DNA polymerase epsilon interacts with SUVH2/9 to mediate meiotic DSB associated gene silencing beyond DNA methylation in Arabidopsis [RNA-seq]. DNA polymerase epsilon interacts with SUVH2/9 to mediate meiotic DSB associated gene silencing beyond DNA methylation in Arabidopsis [RNA-seq]

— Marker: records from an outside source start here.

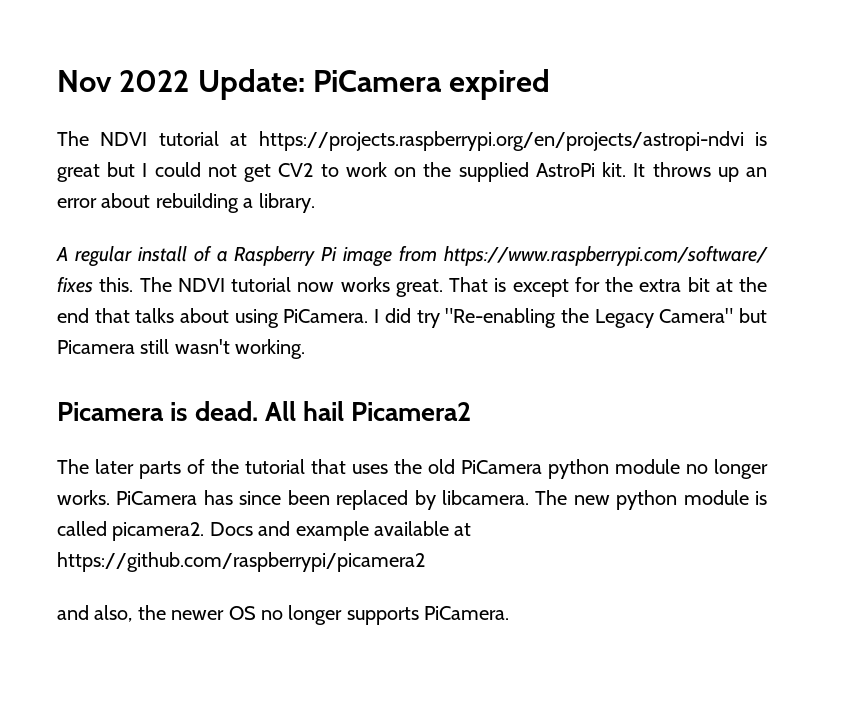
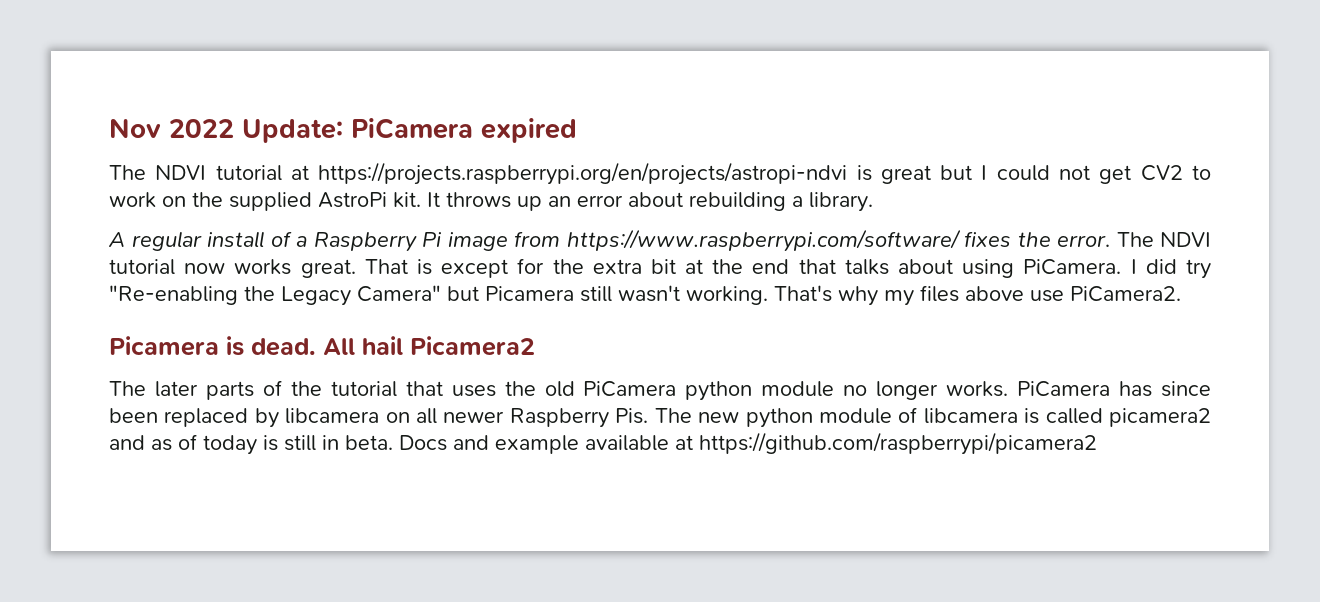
[99,277,134,292] this. -> [1017,232,1110,247] the error.
(306, 349) none -> [774,285,1181,306] That's why my files above use PiCamera2.
[441,490,767,510] [57,521,205,541] libcamera. The new python module is called picamera2. -> [285,407,1211,428] [109,434,393,455] libcamera on all newer Raspberry Pis. The new python module of libcamera is called picamera2 and as of today is still in beta.
[57,605,510,625] // and also, the newer OS no longer supports PiCamera. -> (1097, 443) none

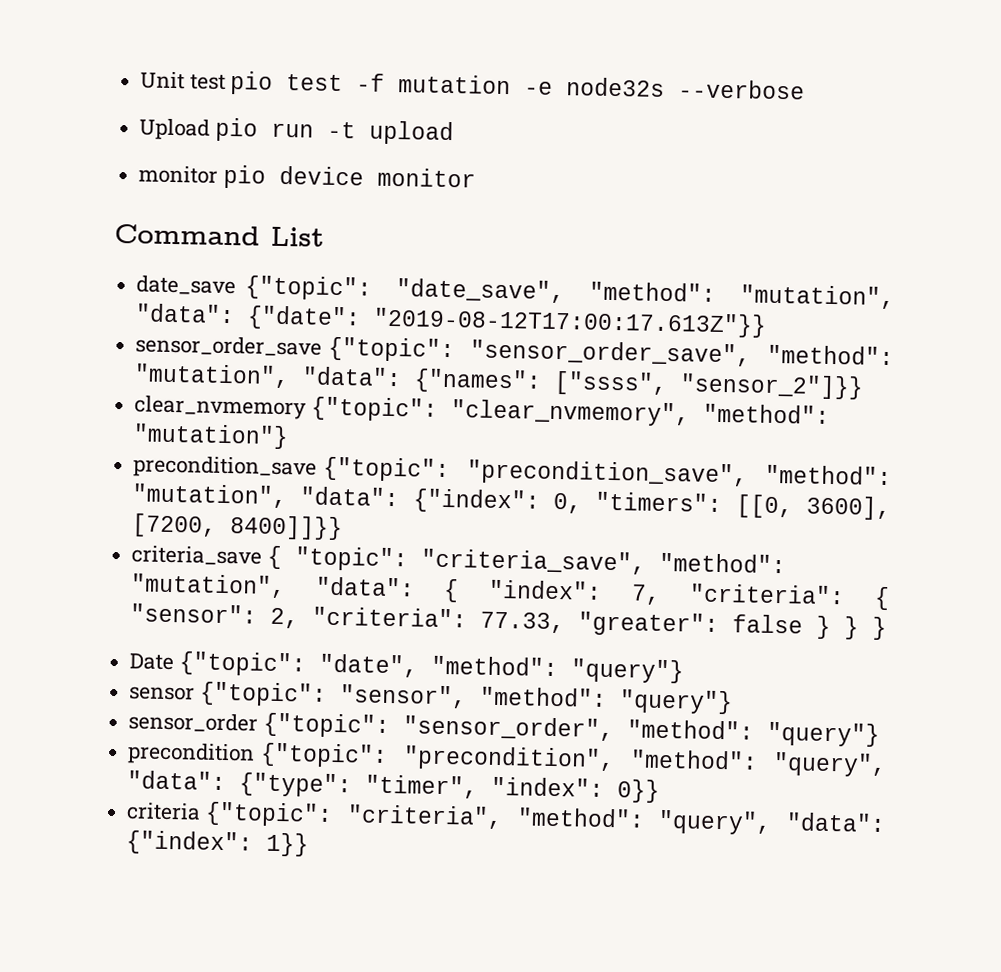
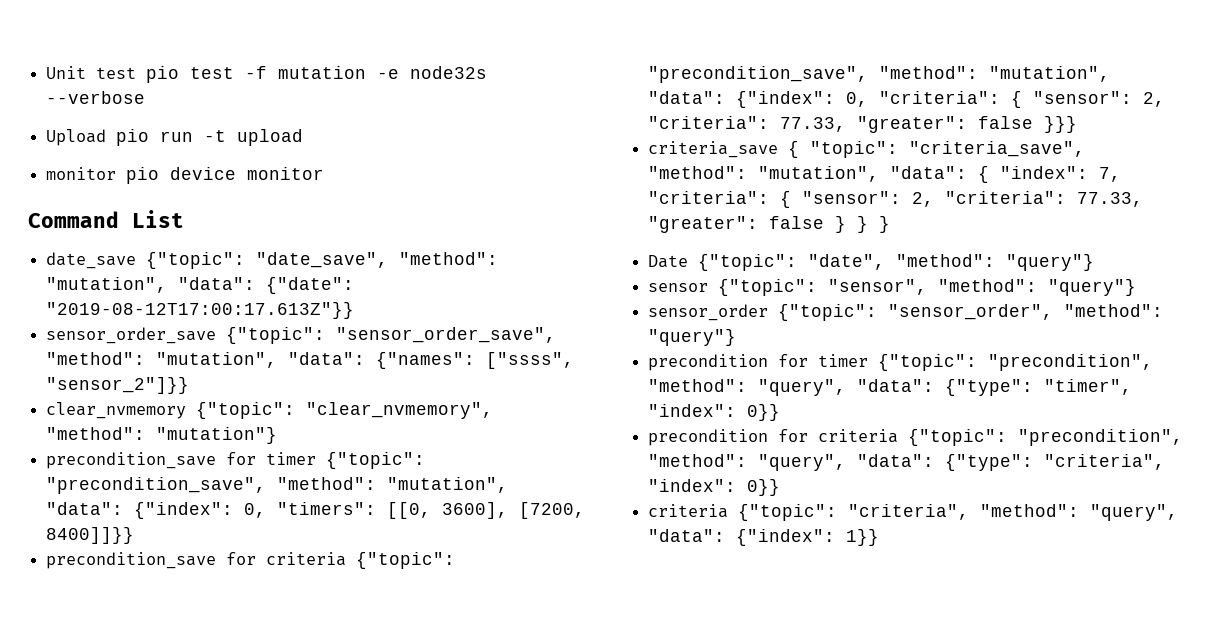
(318, 467) none -> [226,452,317,465] for timer
(344, 528) none -> [46,552,456,569] [648,66,1111,83] [648,91,1166,108] [648,116,1078,133] // precondition_save for criteria {"topic": "precondition_save", "method": "mutation", "data": {"index": 0, "criteria": { "sensor": 2, "criteria": 77.33, "greater": false }}}
(256, 754) none -> [778,354,869,367] for timer
(661, 791) none -> [648,429,1184,446] [648,454,1166,471] [648,479,781,496] // precondition for criteria {"topic": "precondition", "method": "query", "data": {"type": "criteria", "index": 0}}

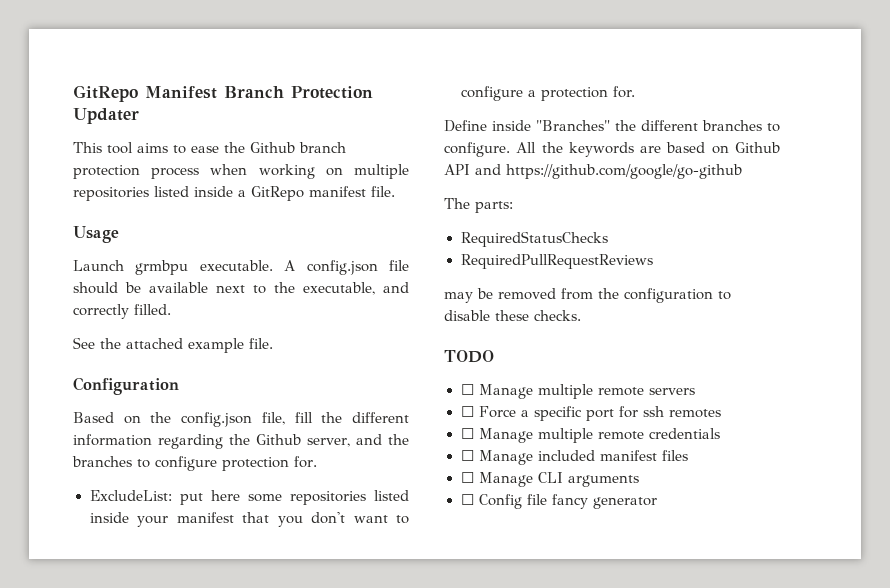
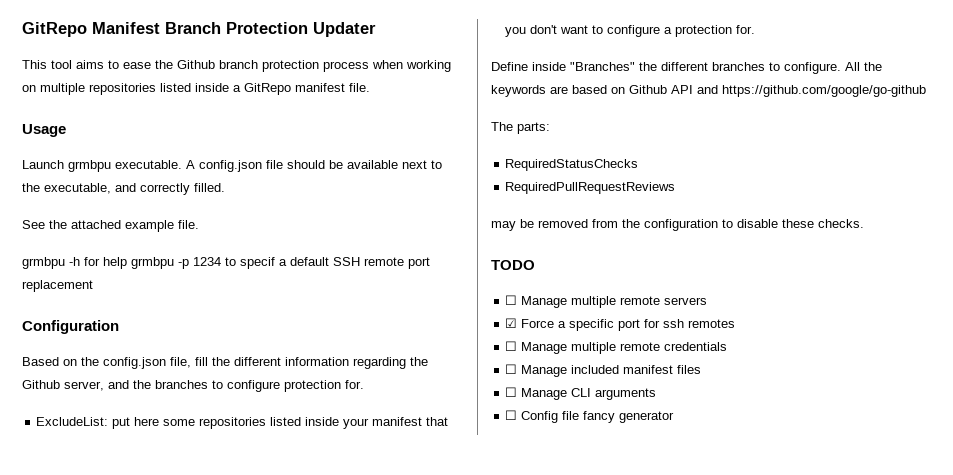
(273, 343) none -> [22,257,430,269] [22,280,93,292] // grmbpu -h for help grmbpu -p 1234 to specif a default SSH remote port replacement
[460,406,474,417] ☐ -> [505,318,518,328] ☑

Meiotic recombination is initiated from the SPORULATION 11 (SPO11)-triggered formation of double strand breaks (DSBs) that usually occur in open chromatin with active transcriptional features in many eukaryotes. However, gene transcription at meiotic DSB sites appears to be detrimental for repair, and the mechanisms for gene silencing at DSB sites are largely undefined, especially in plants. Here, we demonstrate that the largest DNA polymerase epsilon subunit POL2A interacts with SU(VAR)3-9 homologs SUVH2 and SUVH9. N-SIM (Structured Illumination Microscopy) observation shows that the colocalization of SUVH2 with meiotic DSB marker γ- H2AX is dependent on POL2A. RNA-seq of male meiocytes identifies that POL2A and SUVH2 jointly repress the expression of 865 genes, which have several known characteristics associated with meiotic DSB sites. Bisulfite-seq and small RNA-seq of male meiocytes support the idea that the silencing of these genes by POL2A and SUVH2/9 is likely independent of CHH methylation or 24-nt siRNA accumulation. Consequently, pol2a suvh2 suvh9 triple mutants have more severe defects in meiotic recombination and fertility compared with either pol2a or suvh2 suvh9. Taken together, our results not only identify a new epigenetic regulatory mechanism for gene silencing in male meiocytes, but also reveal new roles for DNA polymerase and SUVH2/9 beyond their classic functions in mitosis. Overall design: Examination of gene expression in meiocytes and seedlings of mutants, such as pol2a-1, suvh2 suvh9 etc, and wild type plants

减数分裂重组始于孢子形成11（SPORULATION 11, SPO11）介导的双链断裂（double strand breaks, DSBs）形成，这类断裂在多数真核生物中通常定位于具备活跃转录特征的开放染色质区域。然而，减数分裂DSB位点处的基因转录似乎对修复过程存在不利影响，而DSB位点的基因沉默机制在很大程度上仍未阐明，在植物中这一问题尤为突出。本研究证实，最大的DNA聚合酶ε亚基POL2A可与SU(VAR)3-9同源蛋白SUVH2及SUVH9发生相互作用。N-SIM（结构化照明显微镜，Structured Illumination Microscopy）观察结果显示，SUVH2与减数分裂DSB标记蛋白γ-H2AX的共定位现象依赖于POL2A的存在。对雄性减数细胞的RNA测序（RNA-seq）分析表明，POL2A与SUVH2可共同抑制865个基因的表达，这些基因具备与减数分裂DSB位点相关的多种已知特征。针对雄性减数细胞的亚硫酸氢盐测序（Bisulfite-seq）与小RNA测序（small RNA-seq）结果支持这一结论：POL2A与SUVH2/9对上述基因的沉默过程可能不依赖于CHH甲基化或24nt小干扰RNA（small interfering RNA, siRNA）的积累。进一步实验发现，pol2a suvh2 suvh9三突变体相较于单突变体pol2a或双突变体suvh2 suvh9，在减数分裂重组与育性方面呈现出更为严重的缺陷。综上，本研究不仅揭示了雄性减数细胞中基因沉默的新型表观遗传调控机制，还阐明了DNA聚合酶与SUVH2/9超越其经典有丝分裂功能的全新作用。整体实验设计：对pol2a-1、suvh2 suvh9等突变体及野生型植株的减数细胞与幼苗开展基因表达检测。